## What you need to do:
Without the pictures, output the records below exactly as they are.

Dataset excerpts section start

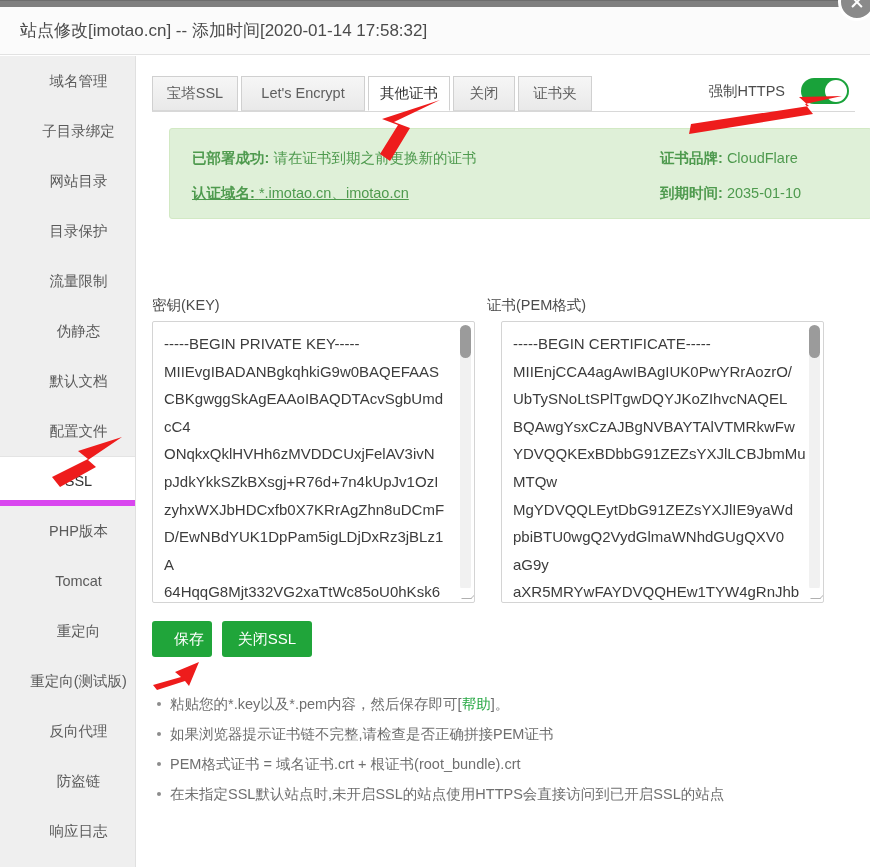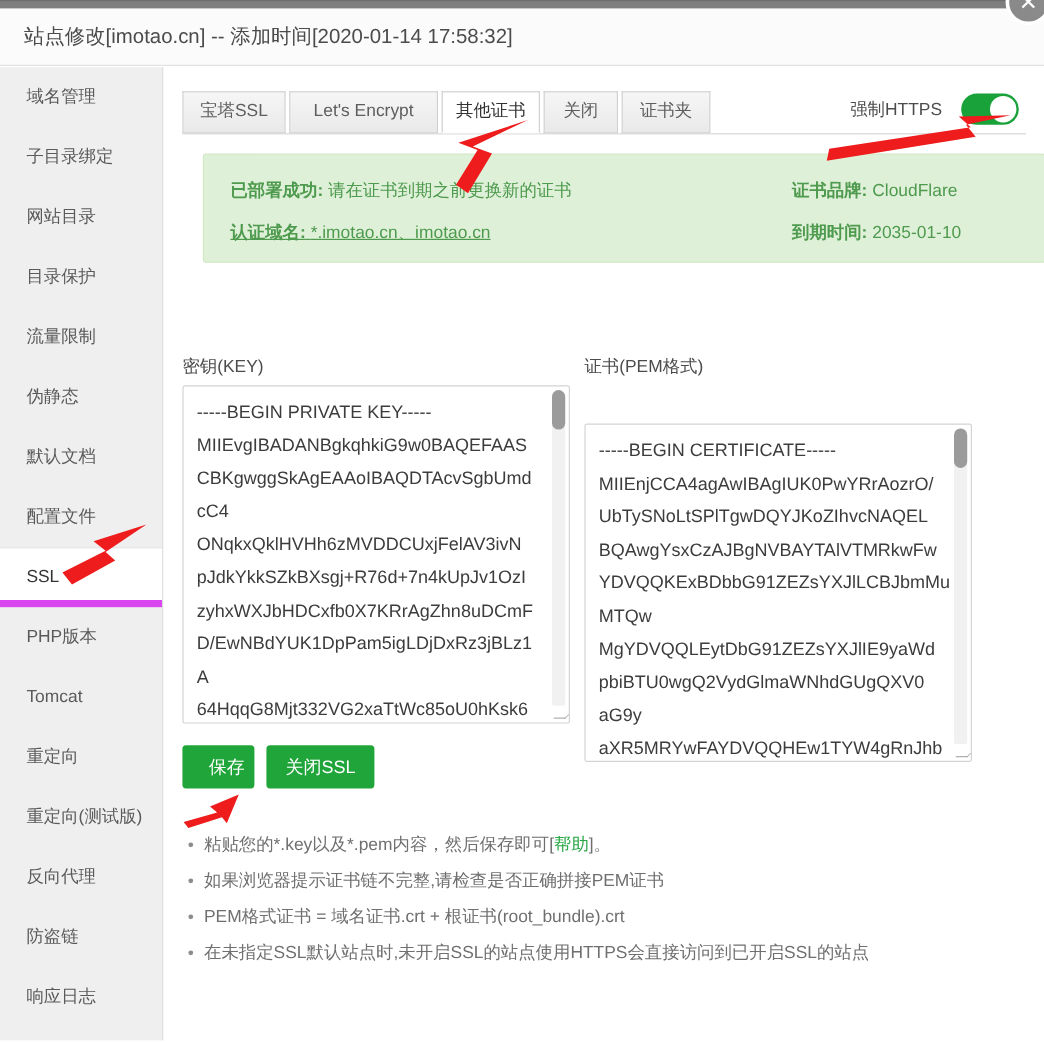--- a/index.html
+++ b/index.html
@@ -65,20 +65,21 @@
   
   #sidebar {
     position: absolute;
     left: 0; top: 56px;
     width: 136px;
     height: 811px;
     background: #efefef;
     border-right: 1px solid #e0e0e0;
     box-sizing: border-box;
     overflow: hidden;
+    text-align: center;
   }
   .side-item {
     height: 50px;
     line-height: 50px;
     padding-left: 22px;
     font-size: 14.5px;
     color: #5a5a5a;
     box-sizing: border-box;
     white-space: nowrap;
     cursor: pointer;
@@ -200,21 +201,21 @@
     width: 323px;
     height: 282px;
     box-sizing: border-box;
     background: #ffffff;
     border: 1px solid #d4d4d4;
     border-radius: 2px;
     overflow: hidden;
     cursor: text;
   }
   #box-key { left: 15px; padding-left: 27px; }
-  #box-pem { left: 350px; margin-top: 32px; }
+  #box-pem { left: 364px; }
 
   .cert-text {
     position: absolute;
     left: 11px;
     top: 8px;
     width: 280px;
     font-size: 15px;
     line-height: 27.6px;
     color: #3c3c3c;
     white-space: pre;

Dataset excerpts section end

## Result for this task:
--- a/index.html
+++ b/index.html
@@ -65,20 +65,21 @@
   
   #sidebar {
     position: absolute;
     left: 0; top: 56px;
     width: 136px;
     height: 811px;
     background: #efefef;
     border-right: 1px solid #e0e0e0;
     box-sizing: border-box;
     overflow: hidden;
+    text-align: center;
   }
   .side-item {
     height: 50px;
     line-height: 50px;
     padding-left: 22px;
     font-size: 14.5px;
     color: #5a5a5a;
     box-sizing: border-box;
     white-space: nowrap;
     cursor: pointer;
@@ -200,21 +201,21 @@
     width: 323px;
     height: 282px;
     box-sizing: border-box;
     background: #ffffff;
     border: 1px solid #d4d4d4;
     border-radius: 2px;
     overflow: hidden;
     cursor: text;
   }
   #box-key { left: 15px; padding-left: 27px; }
-  #box-pem { left: 350px; margin-top: 32px; }
+  #box-pem { left: 364px; }
 
   .cert-text {
     position: absolute;
     left: 11px;
     top: 8px;
     width: 280px;
     font-size: 15px;
     line-height: 27.6px;
     color: #3c3c3c;
     white-space: pre;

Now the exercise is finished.